Mrs. Pope, stout and red and obviously “flustered,” came bustling up. After she had greeted them she said: “Lord Frothingham, you’re to take my daughter Elsie in to dinner.” Then to Mrs. Ballantyne: “Oh, my dear, why didn’t you warn me of the quarrel between the Cabinet women and the Speaker’s family. Whatever _shall_ I do? Mrs. Secretary Mandon’s here, and so are the Speaker and his wife.”

“I’d send Grace Mandon in ahead of the Speaker’s wife, if I were you,” replied Mrs. Ballantyne. “I’ve no patience with the pretensions of the House. It’s distinctly the commonest branch of the Government, while the Cabinet is next to the President.”

“But,” objected Mrs. Pope plaintively, “the Speaker is _so_ influential and really fierce about precedence, and his wife has _such_ a tongue and _such_ a temper, and neither he nor she _ever_ forgives.”

“Do as you like, of course,” said Mrs. Ballantyne stiffly. Being of the Senate it exasperated her that the House should be placed ahead of it.

Just then a murmur ran around the room--“The President! The President!” Those who were seated rose, conversation stopped, and the orchestra began to play. “Bless my soul,” muttered Frothingham, “they’re playing ‘God Save the King’!” And then he remembered that the Americans had, as he put it, “stolen our tune and set a lot of rot about themselves to it.” The President and his wife entered, he frowning and red and intent upon the two gilt chairs. Mrs. Pope curtsied, her husband contracted his stiff old figure in a comical half-salaam. All bent their heads and a few of the young people, among them Ysobel, curtsied.

“See him looking at those chairs?” said she to Frothingham.

Frothingham nodded.

“He’s awfully sour at the etiquette here,” she went on. “I suppose he’s afraid the country’ll find out about it and cut up rough. He’s smashing right and left, and everyone’s wondering when he’ll throw out the gilt chairs.”

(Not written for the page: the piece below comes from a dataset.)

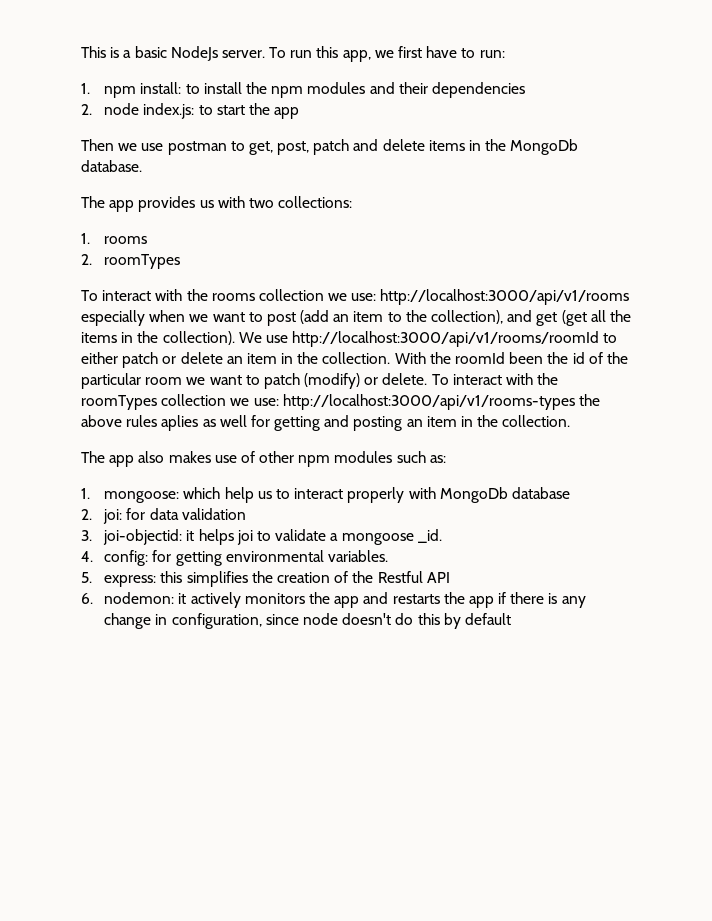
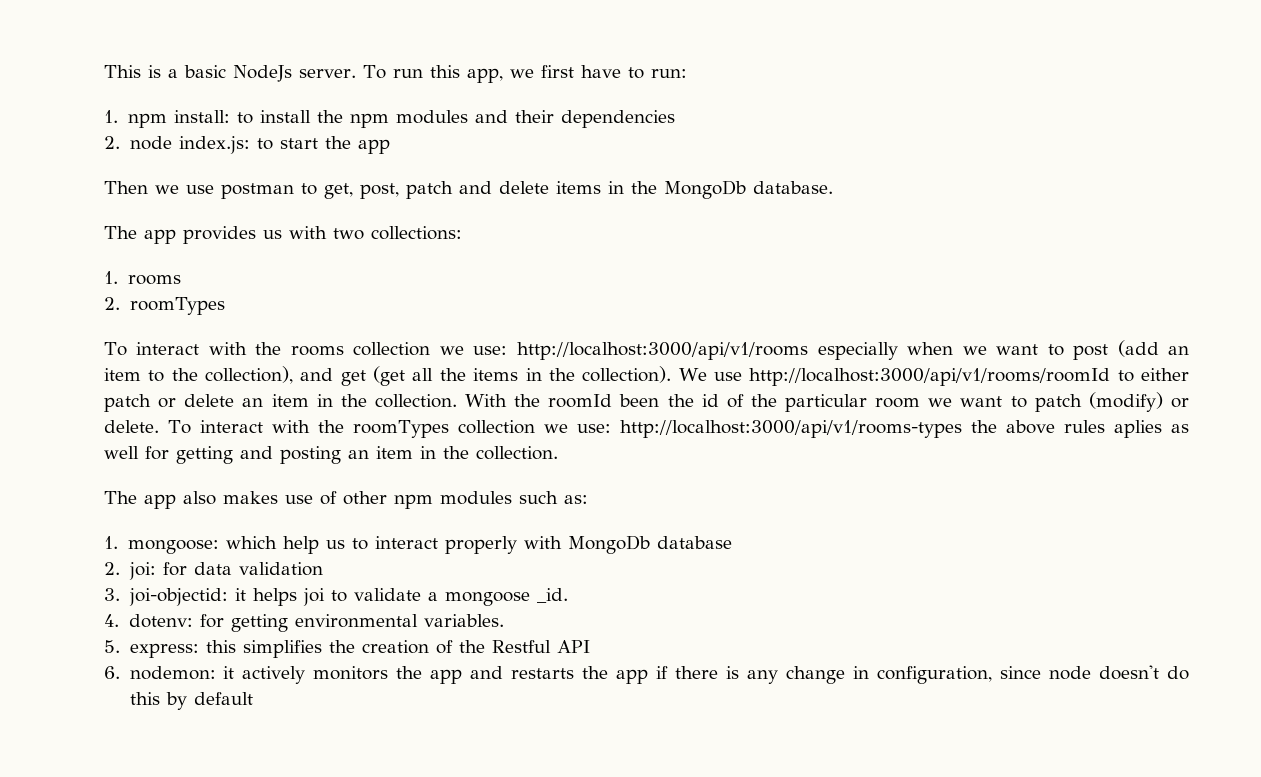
- 4. config: for getting environmental variables.
+ 4. dotenv: for getting environmental variables.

But his courage apparently failed him, for he and his wife advanced to the “thrones” and seated themselves. No one else sat, the men moving about to get the partners indicated on the little gilt-edged crested cards they had found in envelopes addressed to them and laid upon the tables in the coat-rooms. Frothingham examined Elsie Pope and saw that she was small and slight, square in the shoulders, thin in the neck, her hair of an uncertain shade of brown, her eyes commonplace, her features irregular. “She looks a good-tempered soul,” he said to himself, searching resolutely for merits. And then he noted that her hands were red, and that she had flat, rather wide wrists. “A good, plain soul,” he added. He sat silent, waiting for her to begin to entertain him--he hadn’t got used to the American custom of the men entertaining the women; and the New York and Boston women, acquainted with the British way, had humoured him. But he waited in vain. At last he stole a glance at her, and noted a gleam in the corner of her eye, the flutter of a humour-curve at the corner of her mouth. “A shrewd little thing, I suspect,” he thought. And he said to her, “No--really, I don’t bite.”

Her eyes twinkled. “I was beginning to be afraid you didn’t bark, either,” she said.

His expression retired behind his eyeglass. “Nor do I, unless I’m bid.”

“I like to be talked to--I’d so much rather criticise than be criticised.”

“What do you like to hear about?” he asked.

“About the man who’s talking. It’s the only subject he’ll really put his heart into, isn’t it?”

Frothingham smiled faintly, as if greeting an old and not especially admired acquaintance.